Start of PROVIDED DATA

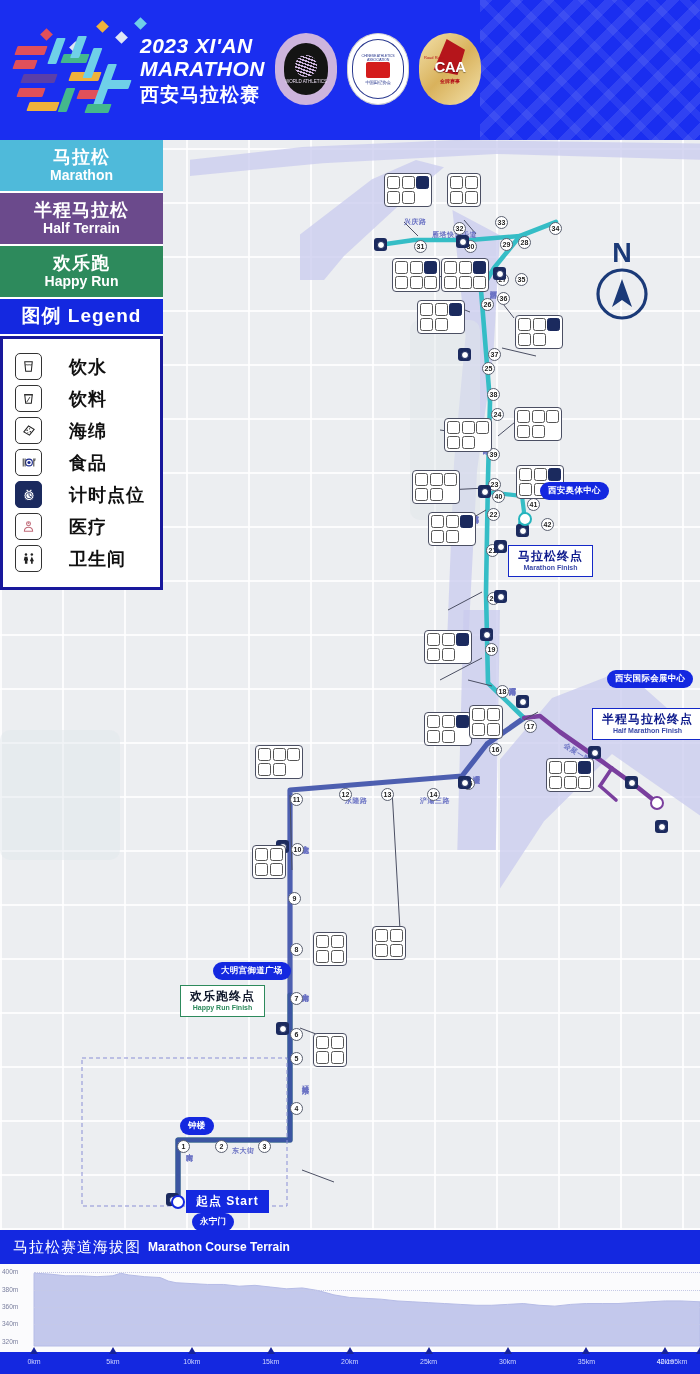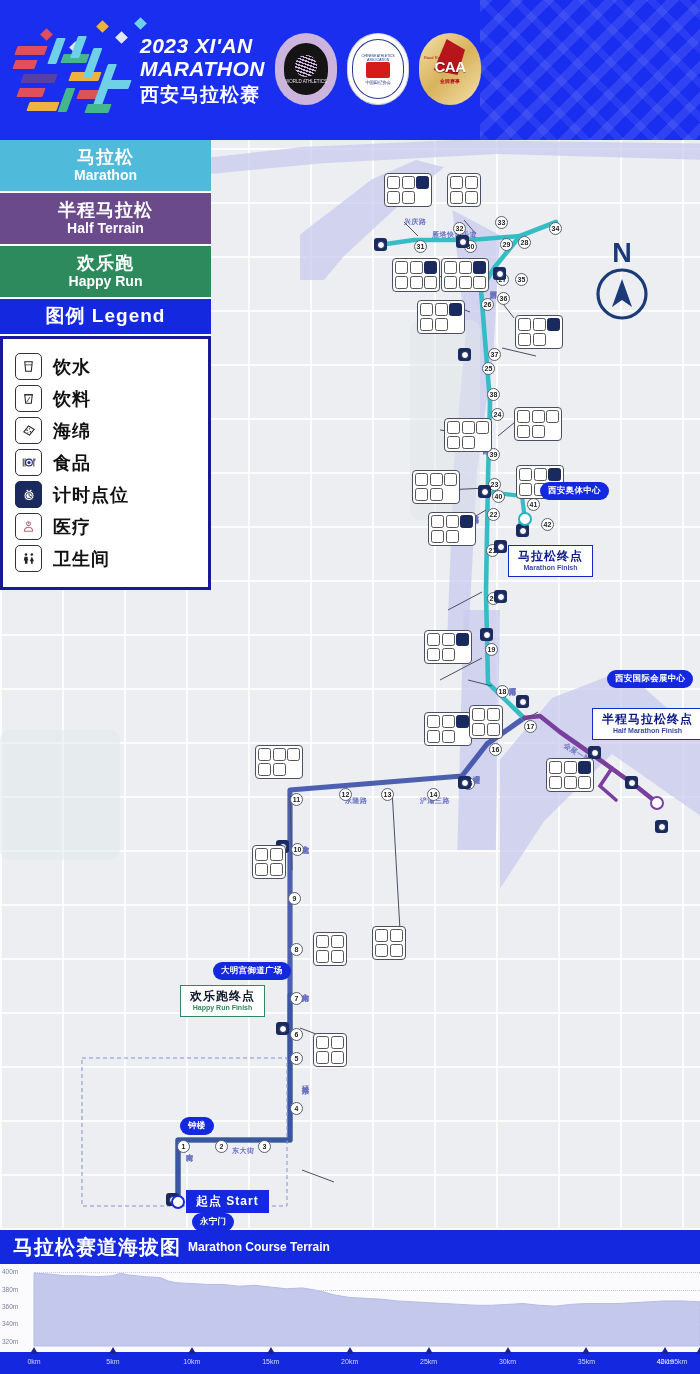--- a/index.html
+++ b/index.html
@@ -56,36 +56,36 @@
   .map-bg { position:absolute; inset:0;
     background:
       repeating-linear-gradient(90deg, rgba(255,255,255,.85) 0 2px, rgba(0,0,0,0) 2px 62px),
       repeating-linear-gradient(0deg, rgba(255,255,255,.85) 0 2px, rgba(0,0,0,0) 2px 54px),
       #eceef1; }
   .river { position:absolute; background:#c9cbee; opacity:.75; }
   .park { position:absolute; background:#dfe6ea; opacity:.8; border-radius:10px; }
   .svgmap { position:absolute; inset:0; }
 
   
-  .legend { position:absolute; left:0; top:0; width:211px; z-index:40; }
+  .legend { position:absolute; left:0; top:0; width:163px; z-index:40; }
   .lg-bar { width:100%; text-align:center; color:#fff; padding:7px 0 8px;
     border-bottom:2px solid #fff; }
   .lg-bar .cn { font-size:18px; font-weight:bold; line-height:20px; letter-spacing:1px; }
   .lg-bar .en { font-size:14px; font-weight:bold; line-height:16px; }
   .lg-marathon { background:#4fbada; }
   .lg-half { background:#6b4a8c; }
   .lg-happy { background:#2d8a5c; }
   .lg-legendbar { background:#1428e0; }
   .lg-legendbar .cn { font-size:19px;text-align:center; }
   .lg-box { background:#fff; border:3px solid #18189c; padding:9px 8px 10px 12px; }
   .lg-row { display:flex; align-items:center; gap:11px; margin:5px 0; }
   .lg-icon { width:27px; height:27px; border:1.6px solid #333; border-radius:5px;
     background:#fff; display:flex; align-items:center; justify-content:center; flex-shrink:0; }
   .lg-icon.dark { background:#1b2a5e; border-color:#1b2a5e; }
-  .lg-label { font-size:18px; color:#111; font-weight:bold; letter-spacing:1px; }
+  .lg-label { font-size:18px; color:#111; font-weight:bold; letter-spacing:1px;margin-left:16px; }
 
   
   .pill { position:absolute; background:#1428e0; color:#fff; border-radius:11px;
     font-size:8.5px; font-weight:bold; padding:3px 8px; white-space:nowrap; z-index:30;
     letter-spacing:.3px; }
   .boxlabel { position:absolute; background:#fff; border:1.6px solid #1428c8; z-index:30;
     padding:3px 9px 4px; text-align:center; white-space:nowrap; }
   .boxlabel .cn { font-size:12px; font-weight:bold; color:#0d1a8c; line-height:14px; letter-spacing:1px; }
   .boxlabel .en { font-size:7px; font-weight:bold; color:#3a49a8; line-height:9px; }
   .boxlabel.green { border-color:#2d8a5c; }
@@ -116,21 +116,21 @@
   .compass .n { font-size:27px; font-weight:bold; color:#1b3a78; line-height:26px; }
   .endpt { position:absolute; width:14px;height:14px;border-radius:50%;background:#fff;
     border:2px solid #25b4bd; z-index:28; }
   .endpt.purple { border-color:#7a3f9e; }
   .endpt.green { border-color:#2d8a5c; }
   .endpt.start { border-color:#1428e0; }
 
   
   .elev { position:absolute; left:0; top:1230px; width:700px; height:144px; background:#1428e0; }
   .elev-title { height:34px; display:flex; align-items:center; padding-left:13px; gap:7px; color:#fff; }
-  .elev-title .cn { font-size:20px; font-weight:bold; letter-spacing:1px; }
+  .elev-title .cn { font-size:15px; font-weight:normal; letter-spacing:1px; }
   .elev-title .en { font-size:12px; font-weight:bold; }
   .elev-chart { position:relative; width:700px; height:88px; background:#fbfbfd; }
   .elev-axis { position:relative; height:22px; background:#1428e0; }
   .ytick { position:absolute; left:2px; font-size:6.5px; color:#7a7f9e; }
   .xtick { position:absolute; top:6px; font-size:7px; color:#cfd6ff; transform:translateX(-50%); }
   .xtick-mark { position:absolute; top:-5px; width:0;height:0;
     border-left:4px solid transparent;border-right:4px solid transparent;
     border-bottom:7px solid #17229b; transform:translateX(-50%); }
   .gridline { position:absolute; left:34px; right:0; border-top:1px dotted #c6c9e6; }
 </style>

End of PROVIDED DATA

» **YOUR INSTRUCTIONS**:
Leaving out the pictures, print every record exactly as written.

» **PROBLEM SOLUTION**:
--- a/index.html
+++ b/index.html
@@ -56,36 +56,36 @@
   .map-bg { position:absolute; inset:0;
     background:
       repeating-linear-gradient(90deg, rgba(255,255,255,.85) 0 2px, rgba(0,0,0,0) 2px 62px),
       repeating-linear-gradient(0deg, rgba(255,255,255,.85) 0 2px, rgba(0,0,0,0) 2px 54px),
       #eceef1; }
   .river { position:absolute; background:#c9cbee; opacity:.75; }
   .park { position:absolute; background:#dfe6ea; opacity:.8; border-radius:10px; }
   .svgmap { position:absolute; inset:0; }
 
   
-  .legend { position:absolute; left:0; top:0; width:211px; z-index:40; }
+  .legend { position:absolute; left:0; top:0; width:163px; z-index:40; }
   .lg-bar { width:100%; text-align:center; color:#fff; padding:7px 0 8px;
     border-bottom:2px solid #fff; }
   .lg-bar .cn { font-size:18px; font-weight:bold; line-height:20px; letter-spacing:1px; }
   .lg-bar .en { font-size:14px; font-weight:bold; line-height:16px; }
   .lg-marathon { background:#4fbada; }
   .lg-half { background:#6b4a8c; }
   .lg-happy { background:#2d8a5c; }
   .lg-legendbar { background:#1428e0; }
   .lg-legendbar .cn { font-size:19px;text-align:center; }
   .lg-box { background:#fff; border:3px solid #18189c; padding:9px 8px 10px 12px; }
   .lg-row { display:flex; align-items:center; gap:11px; margin:5px 0; }
   .lg-icon { width:27px; height:27px; border:1.6px solid #333; border-radius:5px;
     background:#fff; display:flex; align-items:center; justify-content:center; flex-shrink:0; }
   .lg-icon.dark { background:#1b2a5e; border-color:#1b2a5e; }
-  .lg-label { font-size:18px; color:#111; font-weight:bold; letter-spacing:1px; }
+  .lg-label { font-size:18px; color:#111; font-weight:bold; letter-spacing:1px;margin-left:16px; }
 
   
   .pill { position:absolute; background:#1428e0; color:#fff; border-radius:11px;
     font-size:8.5px; font-weight:bold; padding:3px 8px; white-space:nowrap; z-index:30;
     letter-spacing:.3px; }
   .boxlabel { position:absolute; background:#fff; border:1.6px solid #1428c8; z-index:30;
     padding:3px 9px 4px; text-align:center; white-space:nowrap; }
   .boxlabel .cn { font-size:12px; font-weight:bold; color:#0d1a8c; line-height:14px; letter-spacing:1px; }
   .boxlabel .en { font-size:7px; font-weight:bold; color:#3a49a8; line-height:9px; }
   .boxlabel.green { border-color:#2d8a5c; }
@@ -116,21 +116,21 @@
   .compass .n { font-size:27px; font-weight:bold; color:#1b3a78; line-height:26px; }
   .endpt { position:absolute; width:14px;height:14px;border-radius:50%;background:#fff;
     border:2px solid #25b4bd; z-index:28; }
   .endpt.purple { border-color:#7a3f9e; }
   .endpt.green { border-color:#2d8a5c; }
   .endpt.start { border-color:#1428e0; }
 
   
   .elev { position:absolute; left:0; top:1230px; width:700px; height:144px; background:#1428e0; }
   .elev-title { height:34px; display:flex; align-items:center; padding-left:13px; gap:7px; color:#fff; }
-  .elev-title .cn { font-size:20px; font-weight:bold; letter-spacing:1px; }
+  .elev-title .cn { font-size:15px; font-weight:normal; letter-spacing:1px; }
   .elev-title .en { font-size:12px; font-weight:bold; }
   .elev-chart { position:relative; width:700px; height:88px; background:#fbfbfd; }
   .elev-axis { position:relative; height:22px; background:#1428e0; }
   .ytick { position:absolute; left:2px; font-size:6.5px; color:#7a7f9e; }
   .xtick { position:absolute; top:6px; font-size:7px; color:#cfd6ff; transform:translateX(-50%); }
   .xtick-mark { position:absolute; top:-5px; width:0;height:0;
     border-left:4px solid transparent;border-right:4px solid transparent;
     border-bottom:7px solid #17229b; transform:translateX(-50%); }
   .gridline { position:absolute; left:34px; right:0; border-top:1px dotted #c6c9e6; }
 </style>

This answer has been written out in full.